### Try it
Looking through the listing, how many of its lines hold the word "applications"? Answer with only the number.

____

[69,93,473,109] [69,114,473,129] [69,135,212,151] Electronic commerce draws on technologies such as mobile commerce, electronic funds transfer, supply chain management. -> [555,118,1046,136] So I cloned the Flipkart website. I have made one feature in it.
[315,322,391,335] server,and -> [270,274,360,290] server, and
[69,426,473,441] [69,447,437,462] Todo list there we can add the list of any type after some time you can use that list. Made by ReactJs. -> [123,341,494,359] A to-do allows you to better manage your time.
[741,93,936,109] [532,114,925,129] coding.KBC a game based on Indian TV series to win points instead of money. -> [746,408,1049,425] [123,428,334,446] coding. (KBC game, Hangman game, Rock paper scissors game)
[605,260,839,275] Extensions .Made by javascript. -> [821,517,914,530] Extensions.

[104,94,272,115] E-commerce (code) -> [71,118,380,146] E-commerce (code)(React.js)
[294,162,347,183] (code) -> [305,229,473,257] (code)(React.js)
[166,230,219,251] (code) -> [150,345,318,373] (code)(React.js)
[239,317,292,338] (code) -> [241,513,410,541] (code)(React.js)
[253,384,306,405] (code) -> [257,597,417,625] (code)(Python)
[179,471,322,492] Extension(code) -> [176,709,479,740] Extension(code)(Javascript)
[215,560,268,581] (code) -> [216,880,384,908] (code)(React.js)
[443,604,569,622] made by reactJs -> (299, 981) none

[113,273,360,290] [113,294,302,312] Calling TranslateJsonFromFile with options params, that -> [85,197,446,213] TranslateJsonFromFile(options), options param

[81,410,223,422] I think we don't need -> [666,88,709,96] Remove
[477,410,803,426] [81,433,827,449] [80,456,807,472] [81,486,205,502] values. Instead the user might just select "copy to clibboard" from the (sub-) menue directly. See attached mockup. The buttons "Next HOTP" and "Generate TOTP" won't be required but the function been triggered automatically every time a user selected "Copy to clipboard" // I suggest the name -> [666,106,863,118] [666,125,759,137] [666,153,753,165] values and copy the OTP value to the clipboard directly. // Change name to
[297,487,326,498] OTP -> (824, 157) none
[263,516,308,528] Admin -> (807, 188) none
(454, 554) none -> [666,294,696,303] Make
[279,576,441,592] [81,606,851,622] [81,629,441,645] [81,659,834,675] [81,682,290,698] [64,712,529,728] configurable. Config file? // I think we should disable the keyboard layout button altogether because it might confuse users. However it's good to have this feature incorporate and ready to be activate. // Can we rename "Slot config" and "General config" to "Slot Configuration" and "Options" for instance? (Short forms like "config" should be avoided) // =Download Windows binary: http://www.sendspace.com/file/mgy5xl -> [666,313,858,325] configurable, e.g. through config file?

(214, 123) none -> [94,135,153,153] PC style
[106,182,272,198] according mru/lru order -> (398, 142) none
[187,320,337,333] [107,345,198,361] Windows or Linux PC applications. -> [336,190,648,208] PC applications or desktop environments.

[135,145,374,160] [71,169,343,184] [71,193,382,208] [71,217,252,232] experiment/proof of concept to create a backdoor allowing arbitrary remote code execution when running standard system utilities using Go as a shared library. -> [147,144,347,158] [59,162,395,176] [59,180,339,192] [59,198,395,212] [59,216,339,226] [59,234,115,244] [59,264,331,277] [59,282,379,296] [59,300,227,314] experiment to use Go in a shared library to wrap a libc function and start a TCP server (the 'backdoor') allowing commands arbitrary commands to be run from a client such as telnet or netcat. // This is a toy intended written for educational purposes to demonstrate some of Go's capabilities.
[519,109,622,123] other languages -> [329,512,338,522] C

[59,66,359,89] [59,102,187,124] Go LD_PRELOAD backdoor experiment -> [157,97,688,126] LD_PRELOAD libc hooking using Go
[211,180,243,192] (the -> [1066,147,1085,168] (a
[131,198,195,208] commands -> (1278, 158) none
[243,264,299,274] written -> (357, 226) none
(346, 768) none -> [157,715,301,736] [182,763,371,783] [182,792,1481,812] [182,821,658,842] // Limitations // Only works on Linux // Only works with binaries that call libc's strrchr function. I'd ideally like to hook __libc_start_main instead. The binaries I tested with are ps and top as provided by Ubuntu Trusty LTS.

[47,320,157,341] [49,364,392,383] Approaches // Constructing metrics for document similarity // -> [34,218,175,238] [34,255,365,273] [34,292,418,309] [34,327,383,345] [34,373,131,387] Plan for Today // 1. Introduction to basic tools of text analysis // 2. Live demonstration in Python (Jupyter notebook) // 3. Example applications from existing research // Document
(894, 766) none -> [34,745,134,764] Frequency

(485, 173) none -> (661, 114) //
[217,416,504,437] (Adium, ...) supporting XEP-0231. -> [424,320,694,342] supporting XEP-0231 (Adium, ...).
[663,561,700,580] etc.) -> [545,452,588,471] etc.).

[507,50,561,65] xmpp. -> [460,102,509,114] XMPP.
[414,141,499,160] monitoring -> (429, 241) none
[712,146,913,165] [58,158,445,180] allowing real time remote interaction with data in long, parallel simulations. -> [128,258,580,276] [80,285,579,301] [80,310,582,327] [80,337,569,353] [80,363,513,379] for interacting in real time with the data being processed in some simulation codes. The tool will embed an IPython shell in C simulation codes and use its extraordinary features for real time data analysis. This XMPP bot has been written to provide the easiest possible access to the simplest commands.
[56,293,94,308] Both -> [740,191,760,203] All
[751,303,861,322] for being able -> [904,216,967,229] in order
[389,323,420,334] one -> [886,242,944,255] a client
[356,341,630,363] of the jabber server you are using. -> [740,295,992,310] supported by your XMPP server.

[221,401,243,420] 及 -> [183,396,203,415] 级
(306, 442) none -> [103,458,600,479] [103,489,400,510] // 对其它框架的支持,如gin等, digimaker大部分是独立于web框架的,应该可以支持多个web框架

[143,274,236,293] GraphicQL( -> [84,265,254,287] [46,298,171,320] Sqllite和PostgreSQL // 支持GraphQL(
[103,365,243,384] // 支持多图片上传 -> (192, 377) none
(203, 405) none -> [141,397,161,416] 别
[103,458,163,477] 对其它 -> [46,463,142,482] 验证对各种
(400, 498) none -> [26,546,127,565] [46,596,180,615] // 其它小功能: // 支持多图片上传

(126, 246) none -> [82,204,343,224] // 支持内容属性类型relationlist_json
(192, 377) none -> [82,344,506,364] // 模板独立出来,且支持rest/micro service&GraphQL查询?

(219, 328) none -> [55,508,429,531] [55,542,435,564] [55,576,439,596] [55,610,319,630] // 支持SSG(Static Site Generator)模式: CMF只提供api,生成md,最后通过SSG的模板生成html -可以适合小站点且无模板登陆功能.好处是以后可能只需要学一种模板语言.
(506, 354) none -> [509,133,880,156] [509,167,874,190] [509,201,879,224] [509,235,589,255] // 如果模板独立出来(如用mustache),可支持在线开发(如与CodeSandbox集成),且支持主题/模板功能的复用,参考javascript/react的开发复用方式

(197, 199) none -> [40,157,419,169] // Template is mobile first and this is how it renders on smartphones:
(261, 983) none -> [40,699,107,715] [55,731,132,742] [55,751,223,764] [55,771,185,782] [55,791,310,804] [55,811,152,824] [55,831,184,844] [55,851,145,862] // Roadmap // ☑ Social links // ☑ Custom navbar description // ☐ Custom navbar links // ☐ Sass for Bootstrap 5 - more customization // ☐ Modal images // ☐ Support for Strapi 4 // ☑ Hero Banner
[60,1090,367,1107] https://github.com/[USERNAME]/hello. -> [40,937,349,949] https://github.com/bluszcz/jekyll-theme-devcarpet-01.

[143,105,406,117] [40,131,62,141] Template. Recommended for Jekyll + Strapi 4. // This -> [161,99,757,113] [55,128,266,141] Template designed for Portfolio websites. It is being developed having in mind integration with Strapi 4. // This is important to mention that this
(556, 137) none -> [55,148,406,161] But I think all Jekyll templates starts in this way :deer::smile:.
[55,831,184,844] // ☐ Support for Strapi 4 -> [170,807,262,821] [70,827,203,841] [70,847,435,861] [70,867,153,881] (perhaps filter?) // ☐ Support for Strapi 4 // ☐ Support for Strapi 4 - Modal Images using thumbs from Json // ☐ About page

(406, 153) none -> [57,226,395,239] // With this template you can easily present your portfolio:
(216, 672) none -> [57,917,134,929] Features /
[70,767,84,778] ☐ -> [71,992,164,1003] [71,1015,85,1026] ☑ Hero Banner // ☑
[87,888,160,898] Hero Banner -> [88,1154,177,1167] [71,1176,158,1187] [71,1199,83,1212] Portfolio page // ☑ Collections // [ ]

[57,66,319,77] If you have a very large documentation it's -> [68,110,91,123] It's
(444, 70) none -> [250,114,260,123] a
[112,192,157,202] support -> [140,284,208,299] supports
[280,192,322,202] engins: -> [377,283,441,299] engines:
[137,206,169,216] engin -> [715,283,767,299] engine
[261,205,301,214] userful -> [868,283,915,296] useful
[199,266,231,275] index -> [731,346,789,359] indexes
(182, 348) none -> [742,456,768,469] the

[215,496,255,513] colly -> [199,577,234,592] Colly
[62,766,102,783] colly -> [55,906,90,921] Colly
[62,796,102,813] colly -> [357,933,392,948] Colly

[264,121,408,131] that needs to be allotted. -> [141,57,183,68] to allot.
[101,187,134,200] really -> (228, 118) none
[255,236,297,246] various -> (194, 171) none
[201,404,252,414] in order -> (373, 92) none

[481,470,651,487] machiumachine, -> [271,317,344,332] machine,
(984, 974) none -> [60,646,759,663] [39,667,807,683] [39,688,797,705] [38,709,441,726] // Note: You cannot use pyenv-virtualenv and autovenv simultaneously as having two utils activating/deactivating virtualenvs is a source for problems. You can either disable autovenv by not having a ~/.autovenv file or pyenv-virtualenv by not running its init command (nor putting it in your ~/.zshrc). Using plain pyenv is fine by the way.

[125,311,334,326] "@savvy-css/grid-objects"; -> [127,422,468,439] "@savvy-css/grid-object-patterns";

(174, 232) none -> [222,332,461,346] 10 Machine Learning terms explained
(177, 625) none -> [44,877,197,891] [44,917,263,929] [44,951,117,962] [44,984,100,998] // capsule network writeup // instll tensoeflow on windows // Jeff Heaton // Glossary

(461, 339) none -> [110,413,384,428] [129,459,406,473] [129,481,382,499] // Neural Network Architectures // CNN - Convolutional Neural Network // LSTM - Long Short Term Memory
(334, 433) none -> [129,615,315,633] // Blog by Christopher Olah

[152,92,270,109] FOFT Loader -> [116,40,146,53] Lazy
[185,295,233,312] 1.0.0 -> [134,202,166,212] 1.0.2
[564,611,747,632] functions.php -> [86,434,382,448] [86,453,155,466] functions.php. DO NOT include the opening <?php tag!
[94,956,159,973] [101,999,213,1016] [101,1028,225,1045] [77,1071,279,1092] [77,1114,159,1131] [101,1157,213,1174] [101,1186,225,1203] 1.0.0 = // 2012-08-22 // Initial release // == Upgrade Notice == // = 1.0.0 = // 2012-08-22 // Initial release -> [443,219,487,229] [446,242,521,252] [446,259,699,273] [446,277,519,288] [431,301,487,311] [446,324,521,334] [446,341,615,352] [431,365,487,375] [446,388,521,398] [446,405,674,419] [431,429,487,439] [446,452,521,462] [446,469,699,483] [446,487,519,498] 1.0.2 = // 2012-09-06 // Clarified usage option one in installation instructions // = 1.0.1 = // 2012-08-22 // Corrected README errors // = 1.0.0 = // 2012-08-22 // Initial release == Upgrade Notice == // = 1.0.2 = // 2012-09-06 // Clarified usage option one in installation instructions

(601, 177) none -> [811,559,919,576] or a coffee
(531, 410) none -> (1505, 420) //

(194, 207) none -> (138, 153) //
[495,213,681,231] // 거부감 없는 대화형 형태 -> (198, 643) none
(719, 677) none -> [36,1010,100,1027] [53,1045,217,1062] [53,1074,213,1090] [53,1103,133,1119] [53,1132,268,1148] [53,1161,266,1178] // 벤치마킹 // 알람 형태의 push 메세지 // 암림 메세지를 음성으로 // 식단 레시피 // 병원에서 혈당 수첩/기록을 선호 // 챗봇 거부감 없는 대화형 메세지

____

### Task result
2